Exchange Hacks Reveals 2 Major Risks

On Feb 8, 2019

Last month is not good for crypto users. Two major cryptocurrency exchange lost funds.

Cryptopia was hacked on 14 January and more than $15 Million funds are stolen by the hackers. The attacks last for more than two weeks and again the Cryptopia wallets are compromised and hacker stole more Ethereum worth of $180000. More than 10000 Cryptopia wallets are affected by this.

QuadrigaCX a Canadian exchange have no access to the $150 Million funds stored in the cold wallets of the company after the death of their CEO Gerald Cotten.

QuadrigaCX claims that the CEO has sole access to the private keys of the cold wallet. Cotten has made a will 12 days before he died. A death certificate surfaces, saying Cotten died suddenly of Crohn’s disease.

This is not called a hacker attack. Generally, hackers attack from the outside but this look likes the inside job.

The exchange hacks reveal two major risks to users. Most of us aware of the first risk but very few are talking about the second type of risk.

#Risk 1: No exchange is 100% Secure

All exchange store their funds on cold wallets that are only connected to the internet when the exchange need to fulfil a withdrawal request. Hackers can only attack when the wallets are connected to the Internet. This means the probability to hack the exchanges is very low but not 0.

Exchanges do millions of transactions daily so just multiply the probability with millions and it’s not small as we think.

Latest security policies can greatly encounter the risk but they can’t vanish it reason: every time an exchange need to make a transaction the private keys are needed to connect to the internet.
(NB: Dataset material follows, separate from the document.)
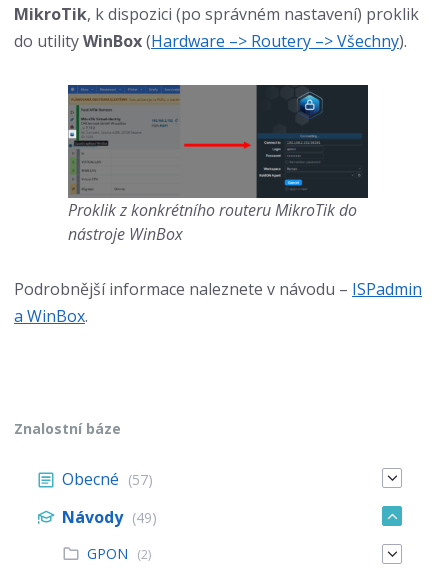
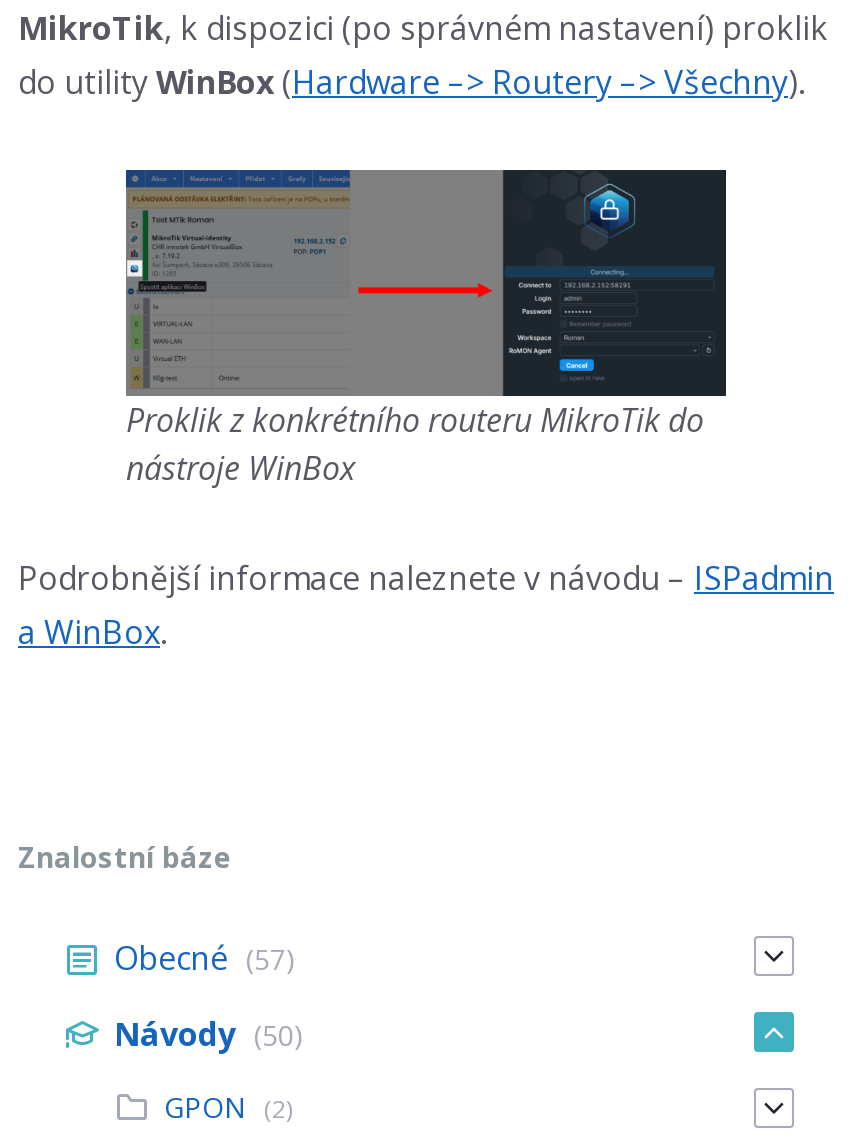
- Návody (49)
+ Návody (50)
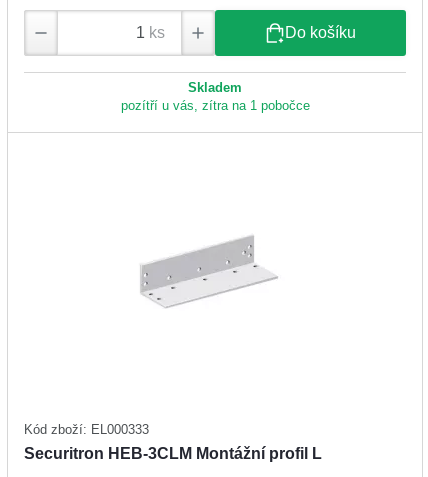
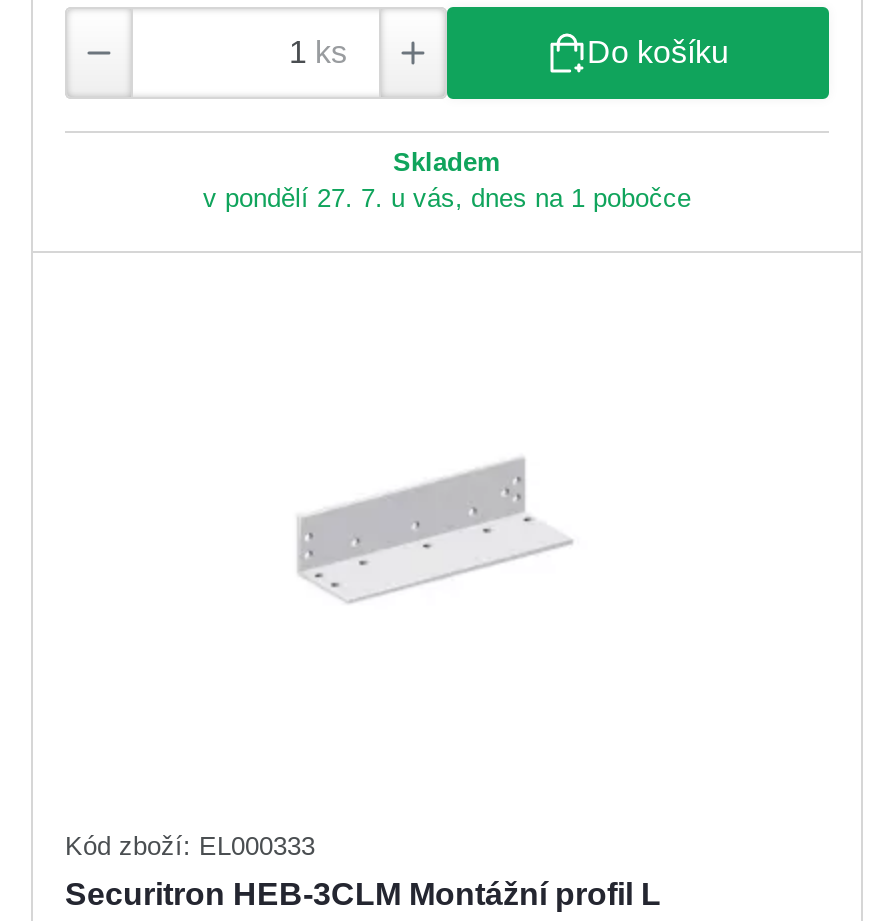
- pozítří u vás, zítra na 1 pobočce
+ v pondělí 27. 7. u vás, dnes na 1 pobočce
#Risk 2: Most Exchanges are not audited

Exchange know that they are not 100% safe from hackers so they use a backup wallet (cold wallet) where maximum funds are stored. Only a small fraction of funds are stored on the online to transact with customers.

It’s like any grocery store that just only keeps enough cash at the counter that covers the daily average business. The bulk of the money is moved offsite. In crypto, we called it a cold wallet.

The main problem is that no one (except the management team ) knows how much funds an exchange holding. Cryptocurrencies blockchain are available for public but when the funds are sent to the exchange wallets there are no records where the funds are going.

Researcher claims that QuadrigaCX never holds those Bitcoins (BTC) or digital assets. The exchange is a type of Ponzi scheme that circulates the money from new users to old users.

How to Protect Yourself

Being a crypto investor it’s impossible to business without an exchange.

1. Always remember that no exchange is 100% safe so try to remove your funds as soon as possible.

2. Hold most of your portfolio in a Hardware wallet or Paper wallet or Cold wallet.

3. The golden rule in crypto, only risks that much you can afford.